Tel qu’Agnès Pezeu le sollicite, plutôt, le corps de l’autre est d’abord celui d’un partenaire en création, celui d’un allié objectif. Façon de signifier : « Cette peinture, on va la faire à deux, ou à plusieurs, chacun va donner, de soi, quelque chose ». L’héritage que transcende Agnès Pezeu, dès lors, serait plutôt à chercher du côté de la performance euphorique, celle d’un Jean-Jacques Lebel aux heures glorieuses des festivals parisiens de la Libre expression, dans les années 1960, plus que du côté cérémoniel d’un Yves Klein, dont les célèbres Anthropométries n’ont qu’un lointain rapport avec le travail de Pezeu, seraient-elles caractérisées à l’identique par un travail direct, et en direct, du peintre en charge de son modèle. Yves Klein, c’est l’autorité, c’est le peintre qui dicte les conditions et règle les poses. Agnès Pezeu, c’est au contraire la mise en forme d’un geste libre, la sollicitation faite au modèle de façonner sa pose et, ce faisant, de créer pour l’artiste une image, une représentation de soi.
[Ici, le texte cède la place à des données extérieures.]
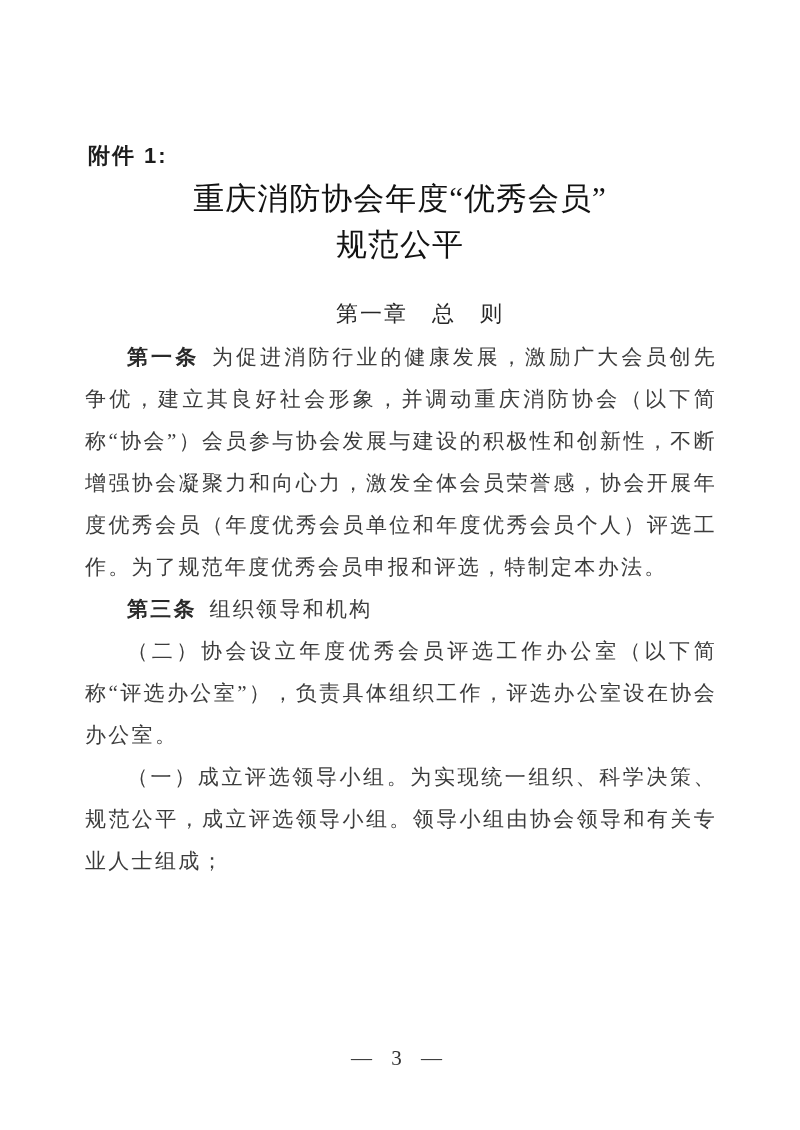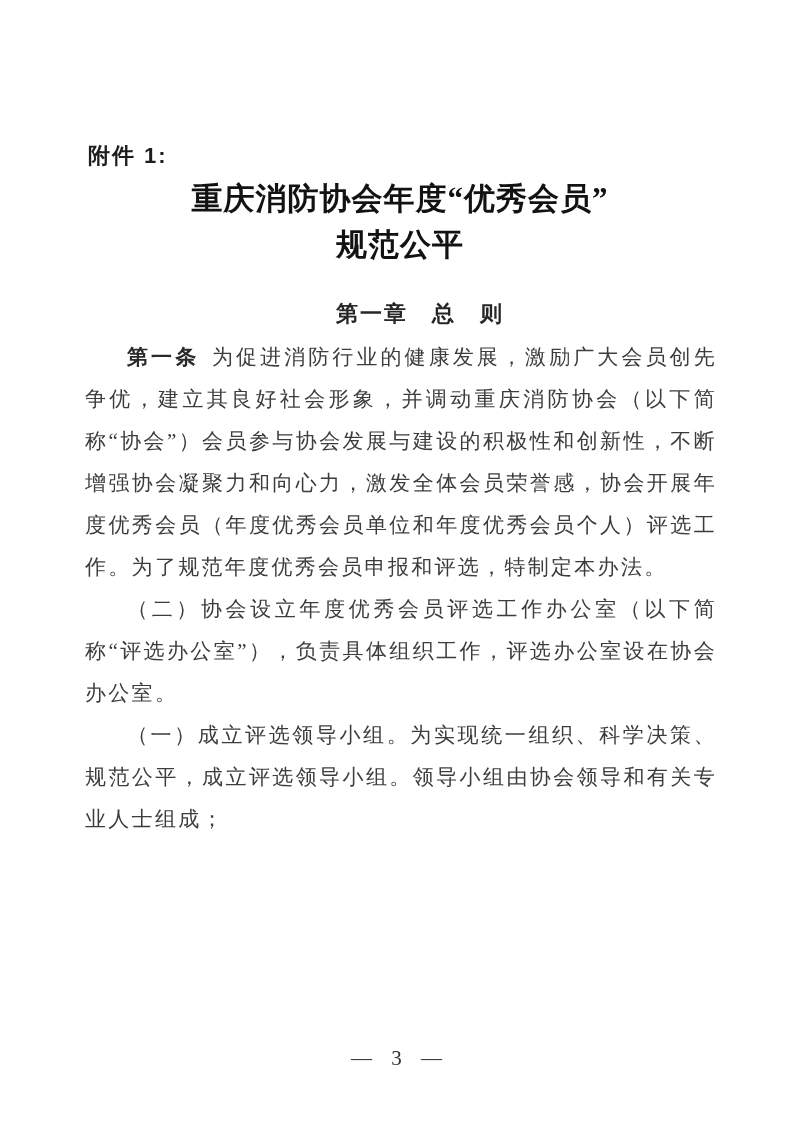"重庆消防协会年度“优秀会员”" .doc-title { font-weight: bold -> normal }
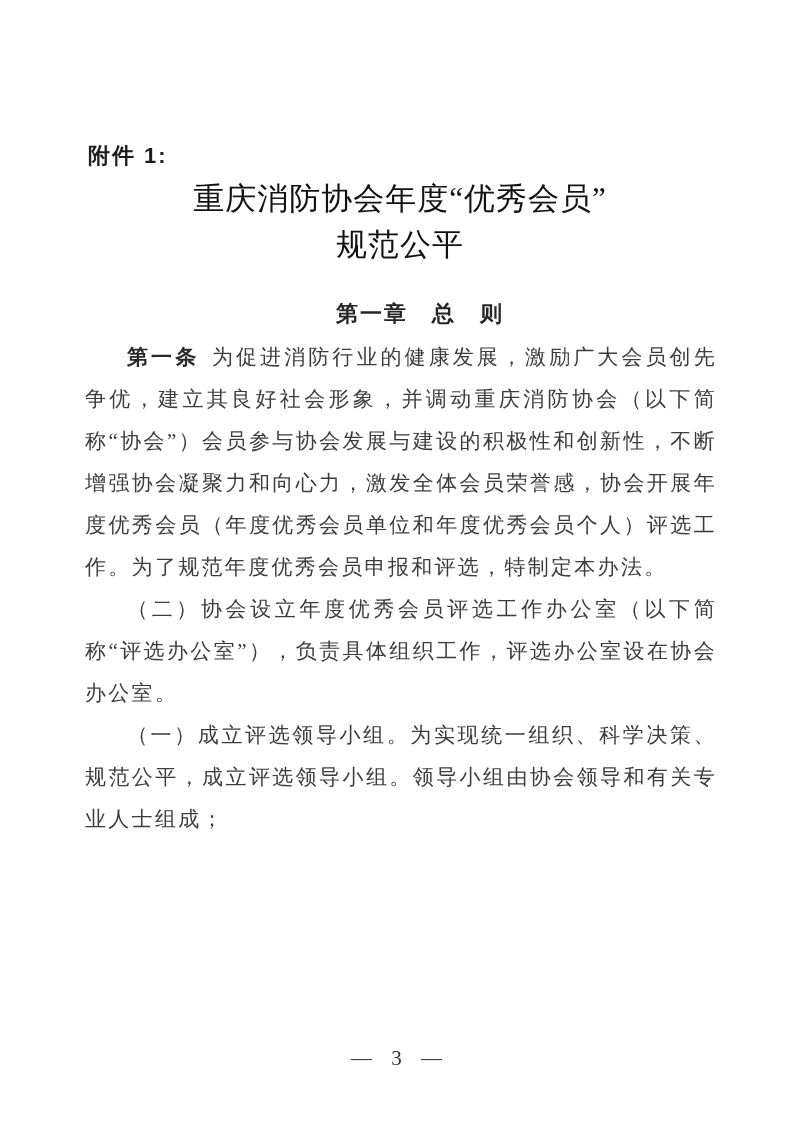"第一章 总 则" .chapter { font-weight: bold -> normal }
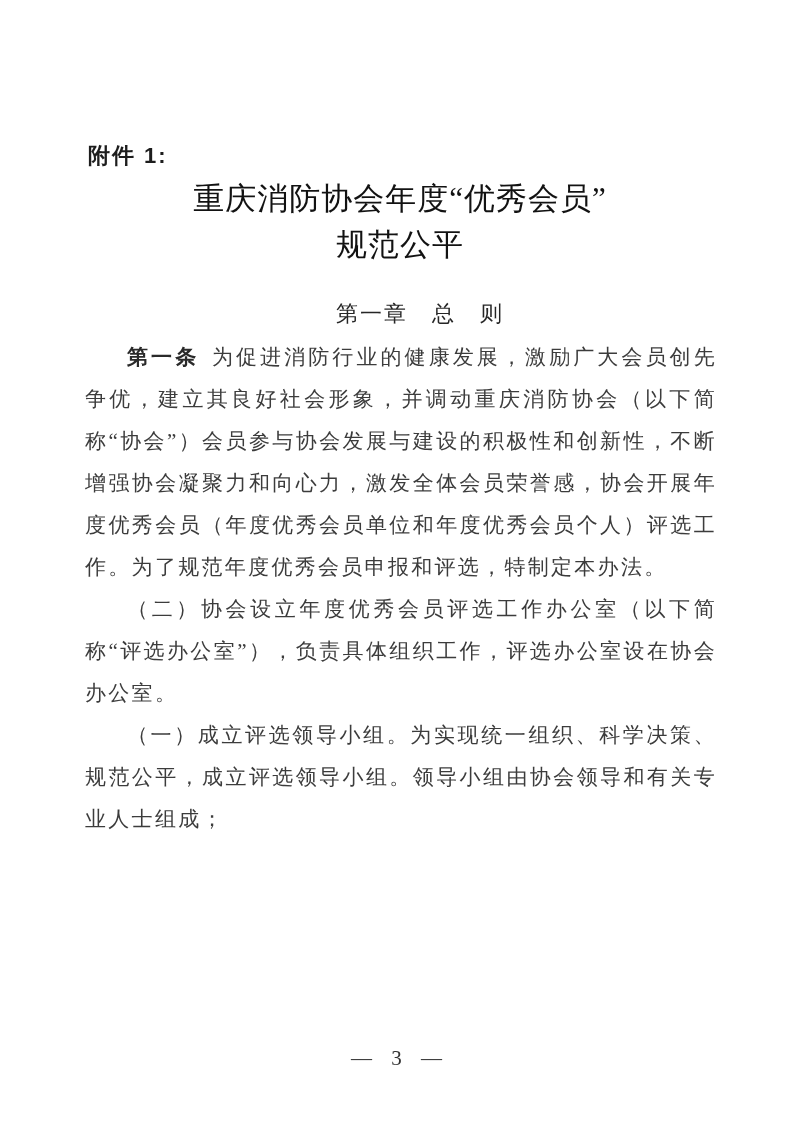"第三条 组织领导和机构" p { html: none -> <p><b>第三条</b><span>组织领导和机构</span></p> }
Don et contre-don sont dans toutes les cultures humaines l’expression d’une stratégie sans doute moins benoîtement altruiste que nécessaire : j’ai besoin de l’autre et inversement, nous nous gratifions mutuellement. La manière spécifique dont opère Agnès Pezeu signale dans cette optique un choix respectable : se positionner à égalité de pouvoirs, n’utiliser l’autre que dans la seule mesure où lui, en retour, vous utilise. Pas de naïveté, l’échange, on le sait bien, n’est jamais à compte nul. Et c’est parce que chacun y trouve son affaire que l’expérience artistique se fait productive.
Inscrire le corps d’autrui dans l’œuvre d’art ? Oui, mais sous cette condition, pour la circonstance non négociable : lui restituer sa part de lumière.